Gold prices move little as pre-inflation jitters, Fed comments weigh

  • Commodities News
Gold prices move little as pre-inflation jitters, Fed comments weigh
Credit: © Reuters. Gold prices kept to a tight range in Asian trade on Thursday, with traders remaining on the sidelines in anticipation of key U.S. inflation data that is expected to factor into the path of interest rates.

The yellow metal was also pressured by overnight comments from Federal Reserve officials that the bank needed to do more work to bring down inflation. This followed a chorus of officials stating that the Fed was in no hurry to begin cutting interest rates early.

Concerns over higher-for-longer interest rates kept gold trading squarely within a $2,000 to $2,050 an ounce trading range for nearly two months, as traders balked at a potentially higher opportunity cost of investing in the yellow metal.

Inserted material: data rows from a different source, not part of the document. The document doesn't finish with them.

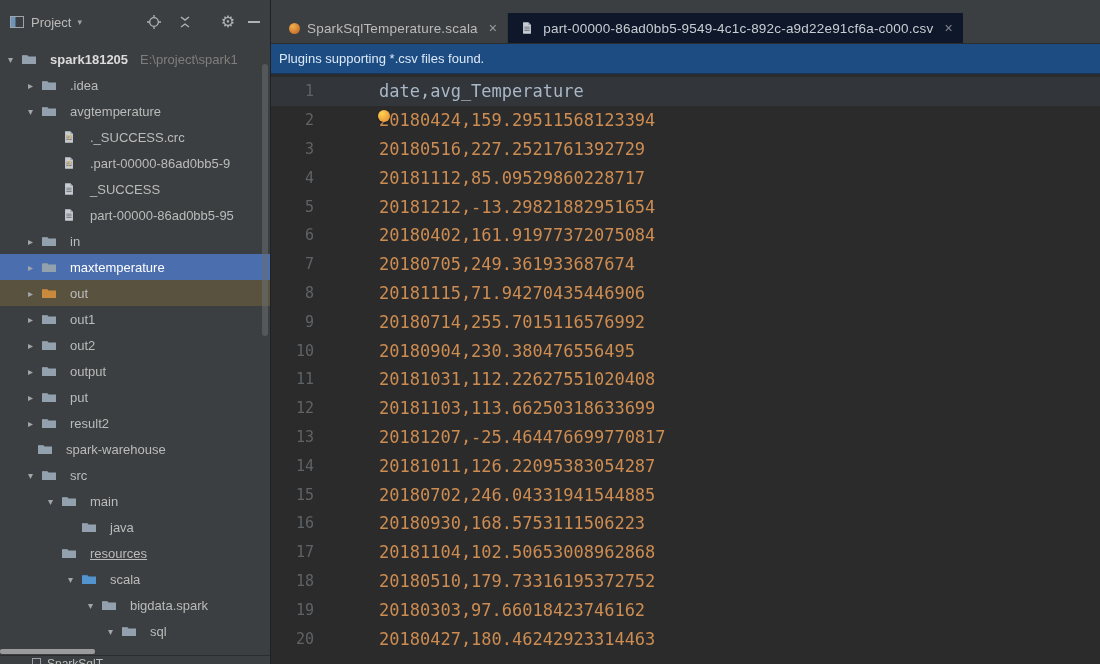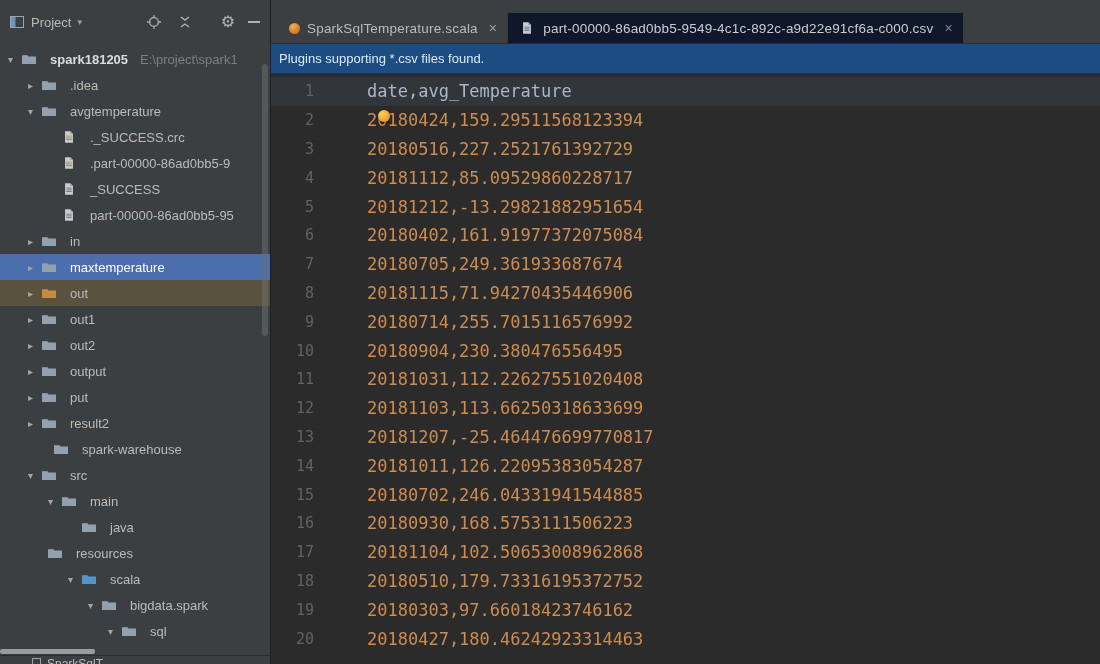"date,avg_Temperature" .ed-text { margin-left: none -> 12px }
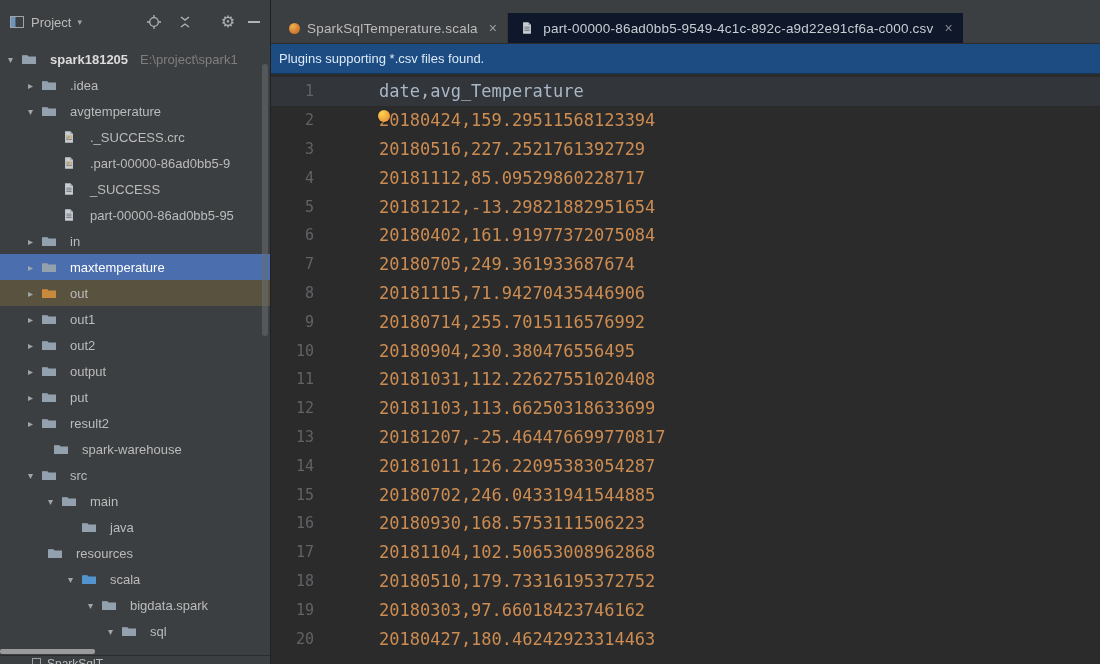"spark-warehouse" div.tree-row { padding-left: 34px -> 18px }
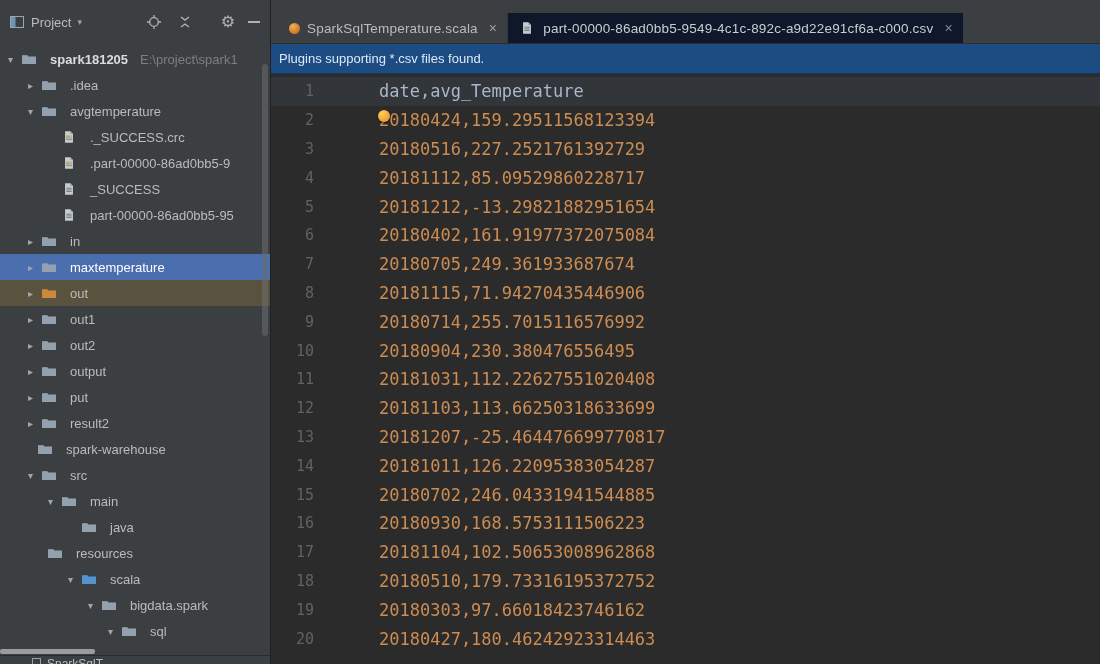"resources" div.tree-row { padding-left: 28px -> 42px; text-decoration: none -> underline }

Spot gold steadied at $2,035.26 an ounce, while gold futures expiring in April were flat at $2,043.45 an ounce by 00:38 ET (05:38 GMT). 

PCE inflation in focus as Fed officials flag sticky inflation

Focus was now squarely on PCE price index data- the Fed’s preferred inflation gauge, due later in the day.

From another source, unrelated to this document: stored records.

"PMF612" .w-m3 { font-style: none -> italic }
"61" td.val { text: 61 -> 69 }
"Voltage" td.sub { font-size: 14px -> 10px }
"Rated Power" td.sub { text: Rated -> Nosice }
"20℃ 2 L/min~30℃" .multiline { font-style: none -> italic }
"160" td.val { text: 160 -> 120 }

The reading is expected to reiterate that U.S. inflation remained sticky in January, especially following a hotter-than-expected consumer inflation reading for the month.

The reading also comes after Fed officials John Williams and Raphael Bostic both said the central bank needed to do more work for inflation to meet the bank’s 2% target.

Their comments, which came after a slew of similar warnings from other officials, cast more doubts over expectations that the Fed will begin trimming rates early in 2024.

While traders are still pricing in a 52.6% chance for a rate cut in June, they have steadily increased bets that the Fed could also hold rates then, according to the CME Fedwatch tool

Higher-for-longer rates are likely to keep the dollar upbeat, and herald more pressure on gold and other precious metals. 

Platinum futures rose 0.5% to $888.40 an ounce, while silver futures rose 0.3% to $22.705 an ounce. But both metals were nursing between 2% to 5% in losses for February, while gold was set to end the month unchanged. 

Copper on hold before China PMIs 

Among industrial metals, copper prices moved within a tight range on Thursday, with focus turning to key economic indicators from top importer China.

Copper futures expiring in March rose 0.4% to $3.8540 a pound, and were set to lose 1.3% in February, breaking a three-month winning streak.

Focus was largely on upcoming purchasing managers index readings from China, for more economic cues on the world’s largest copper importer.